Theo Dickson
Theo Dickson

Reputation: 53

Scala - Implementing a polymorphic abstract trait without polymorphism

I'm designing a simple data-processing pipeline in Scala. It involves PipelineStage's, which transform some StageOutput into another StageOutput. A Pipeline is a wrapper for a sequence of PipelineStage's which needs to generically access all of their transform methods.

However I'm having trouble as both solutions I've come up with fundamentally don't work... the first relies on an abstract polymorphic method being implemented in a non-polymorphic way (doesn't compile) and the second relies on being able to use a Seq[AbstractTrait] where the AbstractTrait is polymorphic, which is again meaningless to the compiler. See as follows...

Scenario 1. Make the transform method polymorphic.

    abstract trait PipelineStage {
        def transform[A <: StageOutput, B <: StageOutput](in: A): B
    }

    class PipelineStage2 extends PipelineStage {
        def transform(in: StageOutput1): StageOutput2
    }

    class Pipeline {
        def stages: Seq[PipelineStage]
    }

Here the Pipeline has no trouble compiling, but the stages won't compile since the signatures of their transform methods, whilst they 'respect' the abstract signature's polymorphism, aren't actually polymorphic themselves so don't match up as far as the compiler is concerned.

Scenario 2. Make the PipelineStage trait itself polymorphic.

    abstract trait PipelineStage[A <: StageOutput, B <: StageOutput] {
        def transform(in: A): B
    }

    class PipelineStage2 extends PipelineStage[StageOutput1, StageOutput2] {
        def transform(in: StageOutput1): StageOutput2
    }

    class Pipeline {
        def stages: Seq[PipelineStage]
    }

This solves the problem for the PipelineStages, they have no trouble compiling, and their transform methods work fine on their own. However, they don't technically implement the same trait now, so Pipeline doesn't compile since Seq[PipelineStage] is meaningless now...

Is there an established pattern for either implementing polymorphic abstract methods without the polymorphism, or referencing a sequence of classes implementing the same abstract polymorphic trait?
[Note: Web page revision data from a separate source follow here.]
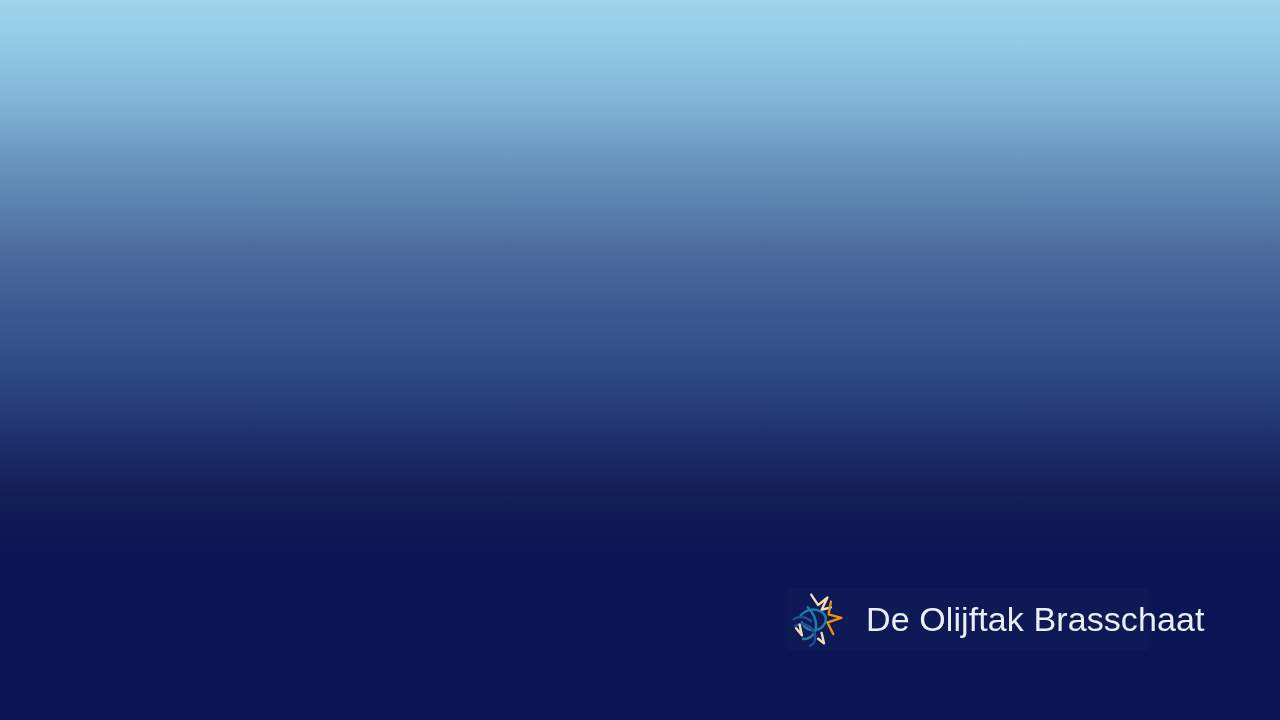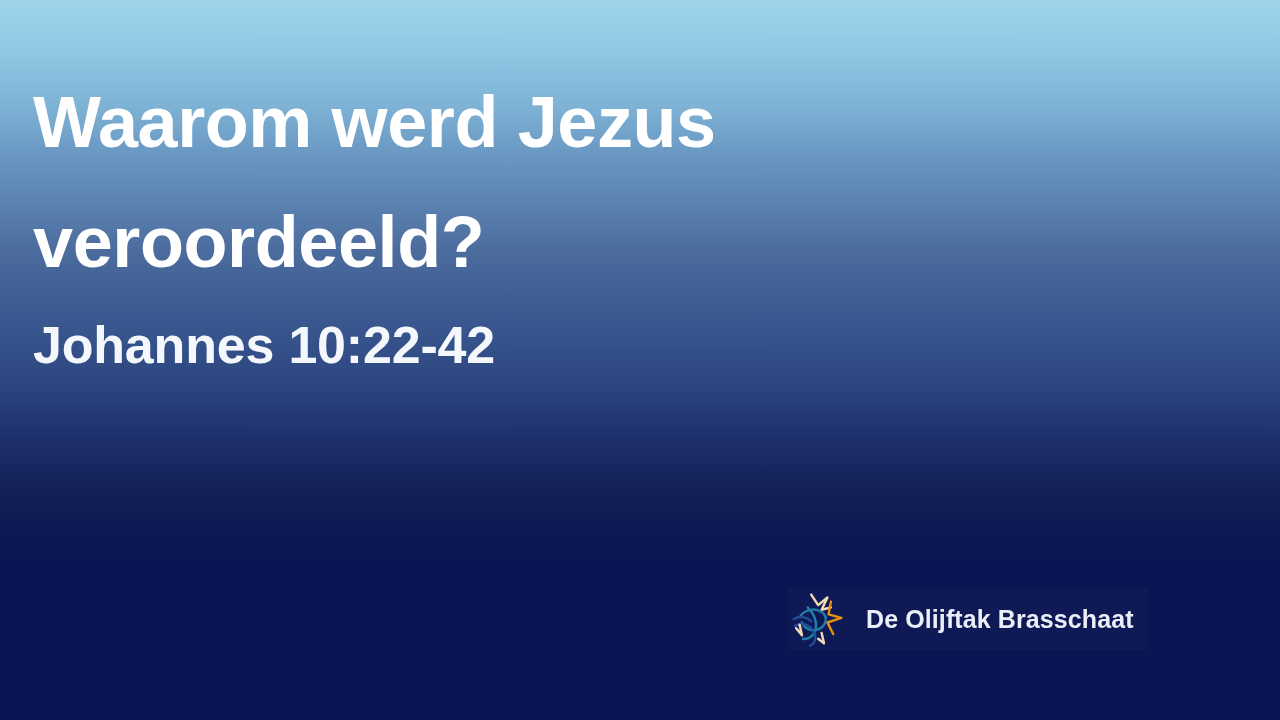--- a/index.html
+++ b/index.html
@@ -83,43 +83,33 @@
   }
 
   #logo-mark {
     width:58px;
     height:58px;
     flex:0 0 58px;
     display:block;
   }
 
   #logo-text {
-    font-size:25px;
-    font-weight:bold;
+    font-size:34px;
+    font-weight:normal;
     letter-spacing:0.1px;
     color:#e9eef7;
     white-space:nowrap;
     line-height:1;
   }
 </style>
 </head>
 <body>
 
 <div id="slide">
 
-  <div id="text-block">
-
-    <h1 id="slide-title">
-      <span class="title-line">Waarom werd Jezus</span>
-      <span class="title-line">veroordeeld?</span>
-    </h1>
-
-    <h2 id="slide-subtitle">Johannes 10:22-42</h2>
-
-  </div>
 
   <div id="logo-lockup">
 
     <svg id="logo-mark" viewBox="0 0 100 100">
       <g fill="none" stroke-linecap="round" stroke-linejoin="round">
 
         <path d="M40 8 L52 26 L68 13 L58 34 L74 30" stroke="#f2dcb4" stroke-width="4.2"></path>
 
         <path d="M74 20 L70 42 L92 48 L68 56 L78 76" stroke="#e8900f" stroke-width="4.2"></path>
My feeling is no and that I've probably approached this in the wrong way, but perhaps there's a syntactical trick I'm missing somewhere along the line. Thanks.

Upvotes: 2

Views: 145

Answers (1)

Alexey Romanov
Alexey Romanov

Reputation: 170723

The first one doesn't do what you want at all: StageOutput1 and 2 in def transform[StageOutput1, StageOutput2](in: StageOutput1): StageOutput2 are just parameter names, it means exactly the same as def transform[A, B](in: A): B.

My suggestion would be to use the second, but instead of class Pipeline you can add

def compose[C <: StageOutput](other: PipelineStage[B, C]): PipelineStage[A, C] = new PipelineStage[A, C] {
  def transform(in: A) = other.transform(PipelineStage.this.transform(in))
}

and build up the pipeline you want, provided the types actually match.

(Also, your PipelineStage is basically a Function1 with a constraint; if you don't plan to add other methods, or to intentionally limit the kinds of stages that can be written, you may want to just use functions and take advantage of the standard library!)